Sampai di ujung, jalannya agak melebar. Disitu gue ketemu satu jembatan berukuran sedang yang dibangun di atas sungai. Gue mulai naik dan celingukan di sekitar jembatan, nyari dimana tempat yang kira-kira bisa jadi tempat nongkrong. Mengabaikan pemandangan sore yang ternyata makin indah kalau dilihat dari jembatan itu.
Ada sekitar tiga kali gue bolak balik dan menyusuri ke tiap ujung jembatan, apa ada sosok pria yang lagi gue cari. Tapi nihil. Meskipun agak besar, jembatan itu terlalu sepi buat tempat nongkrong. Cuma ada satu abang starling mangkal di ujung. Juga cuma ada sesekali orang atau motor yang lewat disitu.

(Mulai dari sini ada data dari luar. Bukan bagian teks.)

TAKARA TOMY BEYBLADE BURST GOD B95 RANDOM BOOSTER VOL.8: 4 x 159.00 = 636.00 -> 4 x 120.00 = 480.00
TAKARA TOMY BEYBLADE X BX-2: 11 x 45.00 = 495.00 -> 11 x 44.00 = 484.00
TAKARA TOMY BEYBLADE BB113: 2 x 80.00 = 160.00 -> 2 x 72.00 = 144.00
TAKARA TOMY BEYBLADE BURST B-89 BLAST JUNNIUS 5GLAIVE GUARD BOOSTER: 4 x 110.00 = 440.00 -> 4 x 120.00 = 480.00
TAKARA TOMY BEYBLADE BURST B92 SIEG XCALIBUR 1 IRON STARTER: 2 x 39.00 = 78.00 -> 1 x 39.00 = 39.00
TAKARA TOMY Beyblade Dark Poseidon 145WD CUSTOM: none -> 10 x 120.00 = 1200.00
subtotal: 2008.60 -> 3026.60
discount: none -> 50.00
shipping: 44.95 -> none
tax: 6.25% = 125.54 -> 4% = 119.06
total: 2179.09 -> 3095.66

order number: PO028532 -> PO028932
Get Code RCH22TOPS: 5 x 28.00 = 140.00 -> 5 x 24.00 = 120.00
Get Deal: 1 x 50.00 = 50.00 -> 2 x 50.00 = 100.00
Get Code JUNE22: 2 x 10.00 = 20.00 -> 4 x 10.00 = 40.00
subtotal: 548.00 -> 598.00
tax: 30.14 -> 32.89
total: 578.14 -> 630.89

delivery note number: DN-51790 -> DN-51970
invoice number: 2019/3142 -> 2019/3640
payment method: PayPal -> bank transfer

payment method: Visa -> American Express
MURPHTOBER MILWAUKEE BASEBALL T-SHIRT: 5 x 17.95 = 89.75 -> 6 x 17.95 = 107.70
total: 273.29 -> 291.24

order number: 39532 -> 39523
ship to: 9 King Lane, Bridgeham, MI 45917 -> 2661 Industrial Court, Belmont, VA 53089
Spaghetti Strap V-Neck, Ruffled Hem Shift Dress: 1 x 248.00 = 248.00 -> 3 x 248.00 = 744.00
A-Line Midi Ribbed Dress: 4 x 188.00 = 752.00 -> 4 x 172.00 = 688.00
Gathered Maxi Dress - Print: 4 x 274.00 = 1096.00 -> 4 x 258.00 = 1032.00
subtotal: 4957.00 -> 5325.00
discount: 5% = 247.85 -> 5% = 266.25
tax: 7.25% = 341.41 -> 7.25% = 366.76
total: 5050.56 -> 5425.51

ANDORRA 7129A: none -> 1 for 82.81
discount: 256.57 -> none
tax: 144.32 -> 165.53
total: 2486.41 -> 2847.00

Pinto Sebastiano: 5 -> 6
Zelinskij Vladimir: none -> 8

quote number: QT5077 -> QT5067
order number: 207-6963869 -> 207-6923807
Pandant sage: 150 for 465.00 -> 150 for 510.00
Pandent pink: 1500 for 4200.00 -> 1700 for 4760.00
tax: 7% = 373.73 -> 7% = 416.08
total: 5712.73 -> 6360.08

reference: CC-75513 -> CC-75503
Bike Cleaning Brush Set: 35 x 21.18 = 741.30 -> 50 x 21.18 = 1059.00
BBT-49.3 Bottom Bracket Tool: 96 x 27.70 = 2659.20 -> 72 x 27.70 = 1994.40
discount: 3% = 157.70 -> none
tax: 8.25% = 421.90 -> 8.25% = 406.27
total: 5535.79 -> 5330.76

Gue mulai terisak putus asa. Gue berhenti di ujung jembatan dan menengok ke bawah, ke arah sungai yang jaraknya agak tinggi dari jembatan. Seketika mata gue membulat.
Apa iya?
Masa iya ... Pakdhe loncat?!
"Mas Tion!"
Gue mulai celingukan lagi mencari pria itu. Yang masih nihil. Gue nggak peduli tukang starling ngeliatin gue yang mulai nangis sambil bolak-balik ngiterin jembatan.
"Mas Tion! Dimana?!"
Hening. Disitu cuma ada suara angin dan gemerisik daun di pohon-pohon sekitar jembatan. Gue mulai putus asa menatap aliran sungai dibawah yang cukup kencang. Otak gue mulai pusing ngebayangin pria itu yang putus asa, saking cintanya dia ke mantan istrinya.
Dan membayangkan betapa mudahnya orang meloncat dari atas sini, ke bawah. Yang mungkin nggak akan selamat.
Gue lari lagi dan berhenti di ujung satunya, bertumpu di pegangan jembatan, menangis sambil berteriak keras-keras sebisa gue ke arah sungai di bawahnya.
"MAS TION!! JANGAN PERGII! SAYA SAYANG BANGET SAMA MAS ..."
"WOY! GUE BELOM MATI!!"
TOK!
KAMU SEDANG MEMBACA
Pakdhe!
ChickLitKalau kata Raditya Dika, manusia di dunia itu cuma bisa punya dua diantara tiga kelebihan : 'cakep', 'pinter', atau 'waras'. Bos gue di kantor, alias Mas Tion, alias Pakdhe, hanya punya kelebihan 'cakep' dan 'pintar'. Artinya, dia sinting, annoying...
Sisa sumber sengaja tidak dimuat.